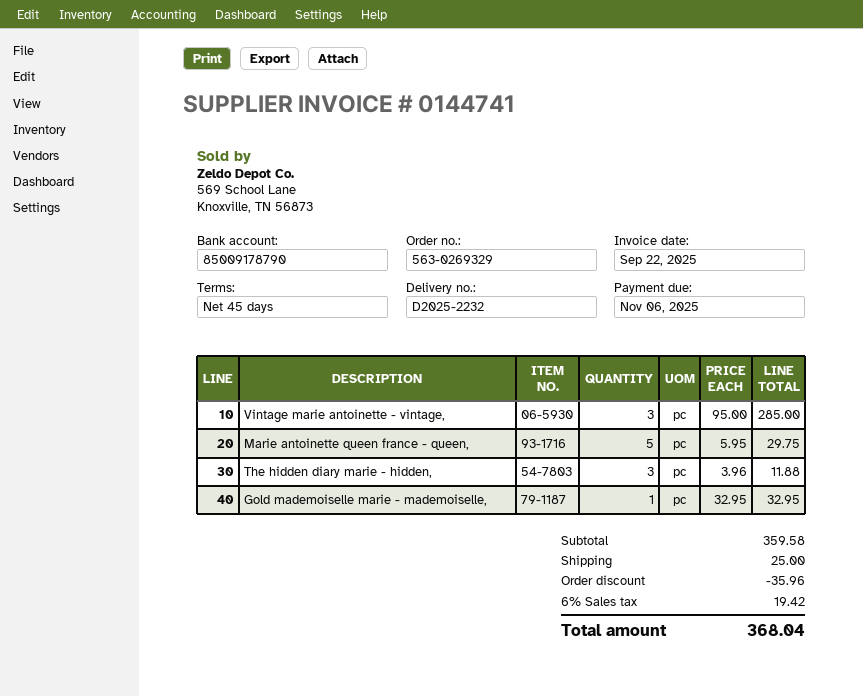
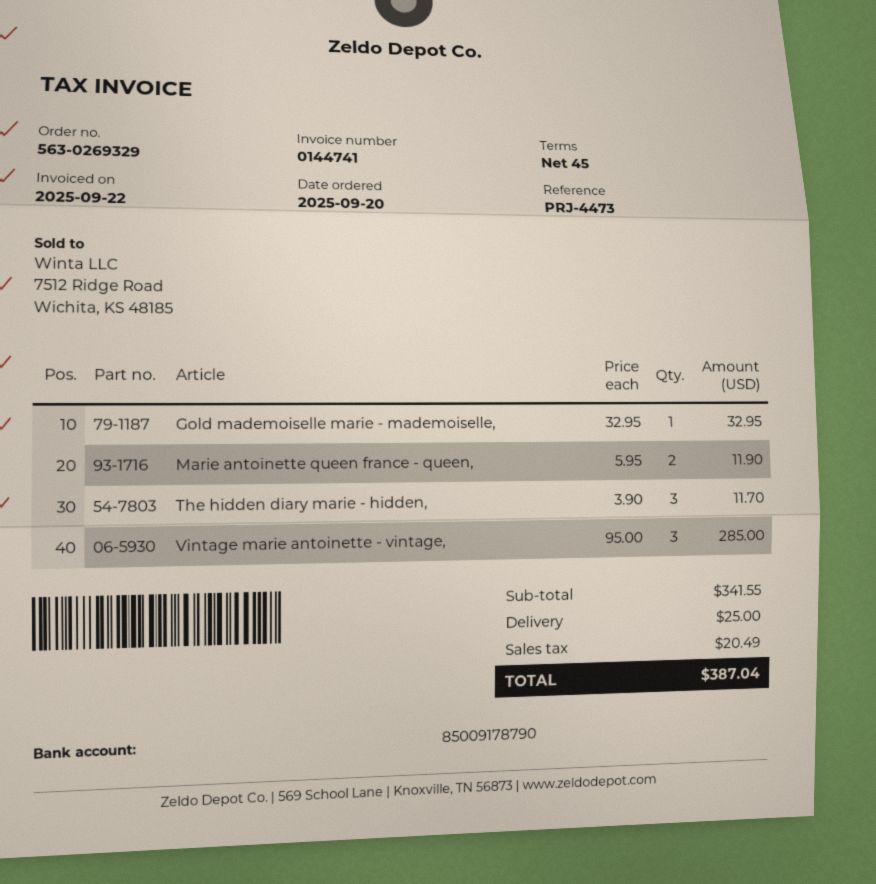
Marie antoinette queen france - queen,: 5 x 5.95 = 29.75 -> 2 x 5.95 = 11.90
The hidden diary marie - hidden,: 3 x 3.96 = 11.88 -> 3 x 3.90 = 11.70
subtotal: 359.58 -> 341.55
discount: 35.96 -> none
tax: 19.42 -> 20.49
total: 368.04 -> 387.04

### Problem statement
Return only this span, exactly: the line that contains "subtotal: 359.58 -> 341.55" and all lines after it to the end of the records.

### Response to this exercise
subtotal: 359.58 -> 341.55
discount: 35.96 -> none
tax: 19.42 -> 20.49
total: 368.04 -> 387.04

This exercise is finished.